How do immune cells detect and respond to cancer cell mutations?
Procedure for isolating neoantigen-specific T cells from patient tumors

Dr Antoni Ribas said: ” With this technology, we can know exactly how the immune system in a cancer patient distinguishes cancer cells from normal cells in the body .”




The study found


Of the 11 patients studied, seven responded to PD-1 blockade; four did not. The number of mutations in the tumors ranged from 3,507 to 31.

Despite this wide range, the number of mutations observed in tumor-reactive T cells ranged from 13 to 1.

Among patients who gained clinical benefit from treatment, responses were diverse, with 61 to 7 different mutation-specific T cells isolated in blood and tumors.

In contrast, in patients who did not respond to treatment, the researchers found only 14 to two distinct T cells.

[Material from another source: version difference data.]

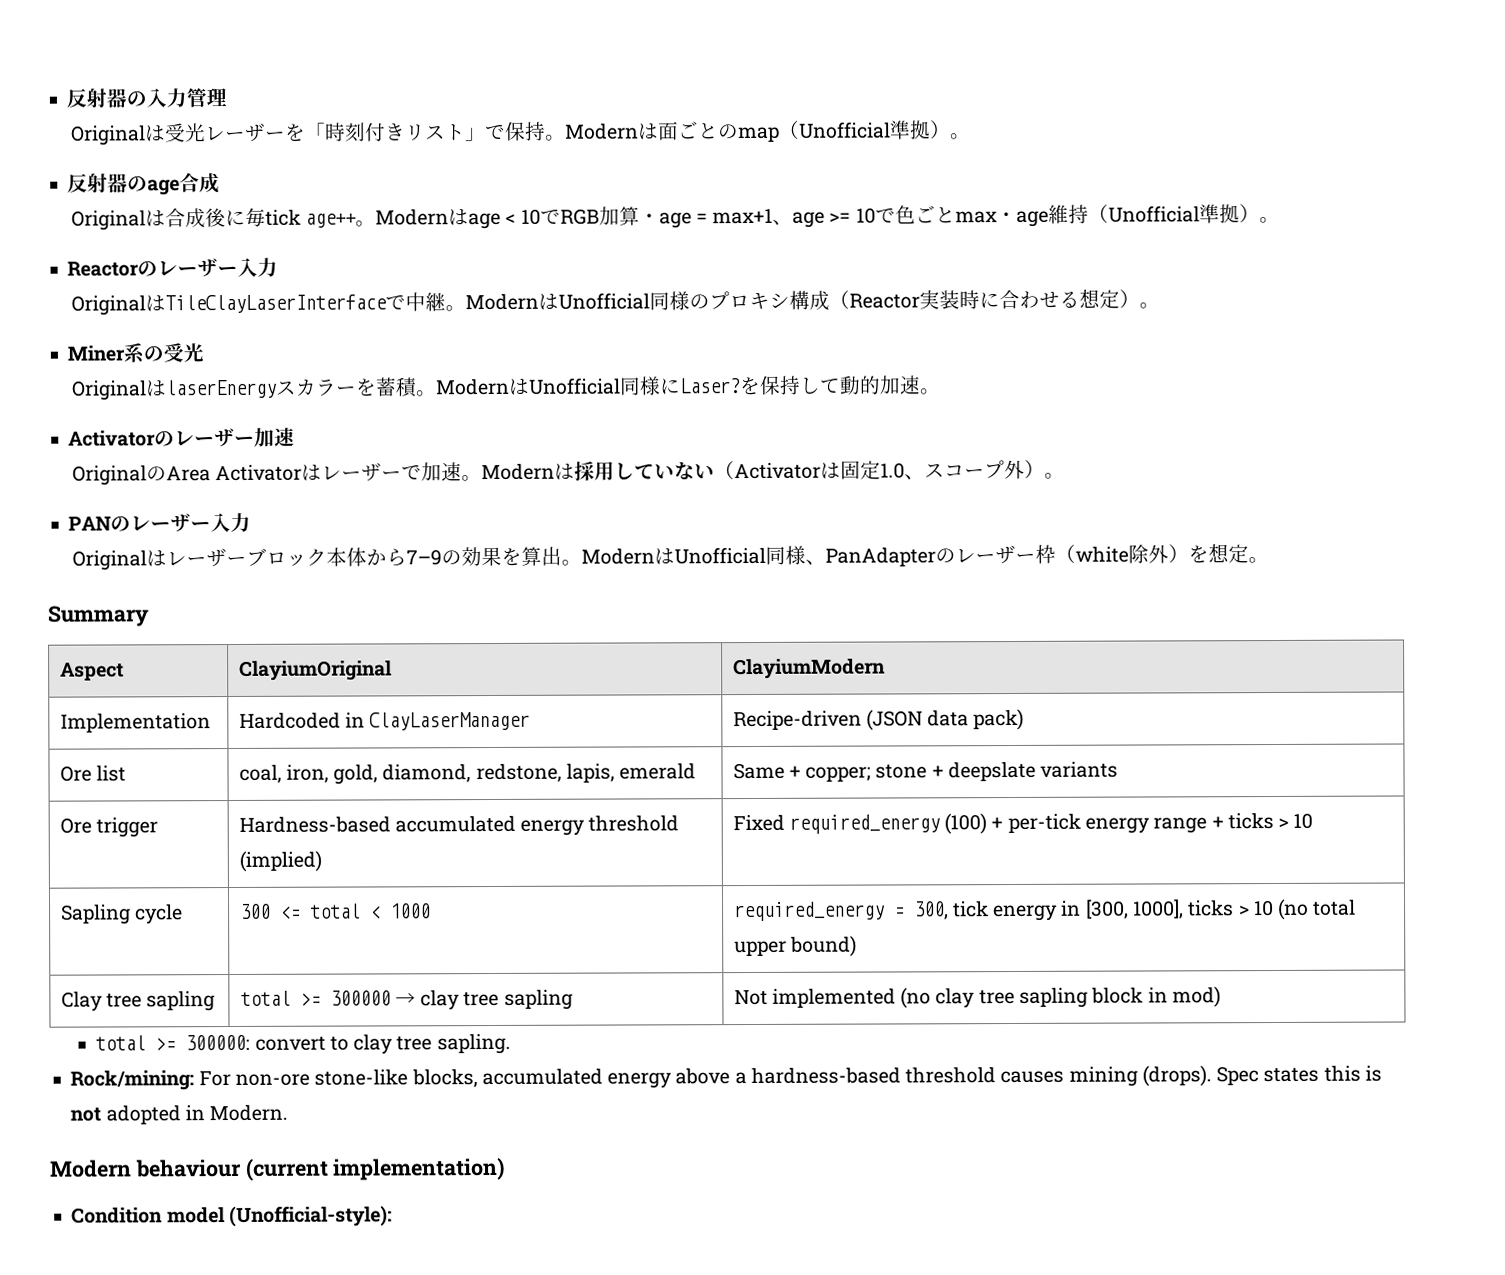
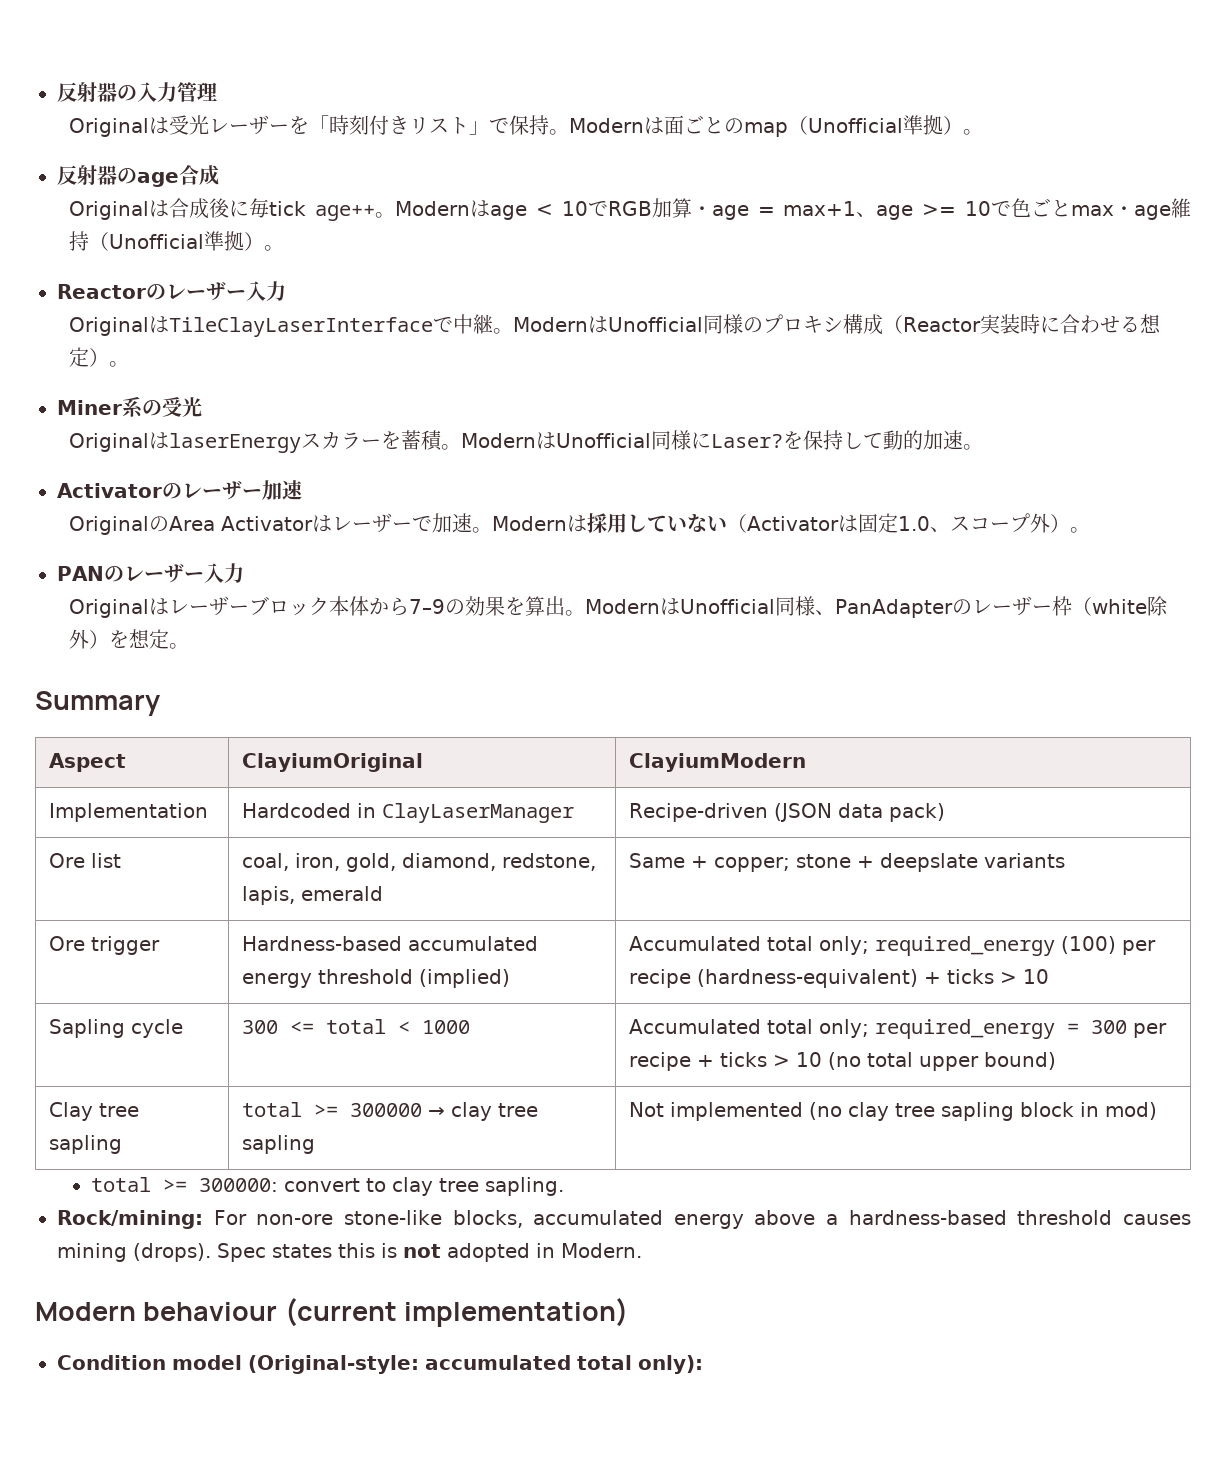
- Ore trigger | Hardness-based accumulated energy threshold (implied) | Fixed required_energy (100) + per-tick energy range + ticks > 10
+ Ore trigger | Hardness-based accumulated energy threshold (implied) | Accumulated total only; required_energy (100) per recipe (hardness-equivalent) + ticks > 10
- Sapling cycle | 300 <= total < 1000 | required_energy = 300, tick energy in [300, 1000], ticks > 10 (no total upper bound)
+ Sapling cycle | 300 <= total < 1000 | Accumulated total only; required_energy = 300 per recipe + ticks > 10 (no total upper bound)
- Condition model (Unofficial-style):
+ Condition model (Original-style: accumulated total only):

Furthermore, in patients who responded to treatment, the researchers were able to isolate tumor-reactive T cells from the blood and tumor throughout treatment, but in patients who did not respond, T cells were not detected repeatedly.

Nonetheless, the study demonstrates that immune receptors from T cells isolated from all patients, reactive or not, redirect immune cells specific to tumors, resulting in antitumor activity .


” This is an important step forward in our understanding of what T cell responses ‘see’ in tumors and how they change over time as they circulate in the tumor and in the blood. A deeper understanding of how T cell responses clear metastatic tumor masses will help We design better treatments and engineer T cells to mimic them in a variety of ways .”

—Dr. Cristina Puig-Saus




New strategy to fight resistance to immunotherapy


The findings show that when immunotherapy is effective, patients develop a diverse repertoire of T cells that target a small subset of mutations.

These responding T cells expand and mutate in the blood and tumor during treatment.

Nonresponders also had T cell responses targeting a small number of mutations in the tumor, but these immune responses were less diverse and did not amplify during treatment.


“This study shows that in patients who do not respond to therapy, the anti-tumor T cell response is still stimulated,” said Dr. Cristina Puig-Saus, the paper’s first author. It recognizes the mutated T cell receptor (TCR) for analysis, and genetically modifies a large number of T cells based on the obtained information, so that these cells can specifically recognize the patient’s tumor. Finally, these cells are expanded in vitro and infused back into the patient’s body to treat patients.”


In conclusion, this study deepens our understanding of T cells against metastatic tumors, which will help us to mimic this natural anti-tumor response in vivo through genetic engineering and other methods to design more effective treatments against drug resistance .









How do immune cells detect and respond to cancer cell mutations?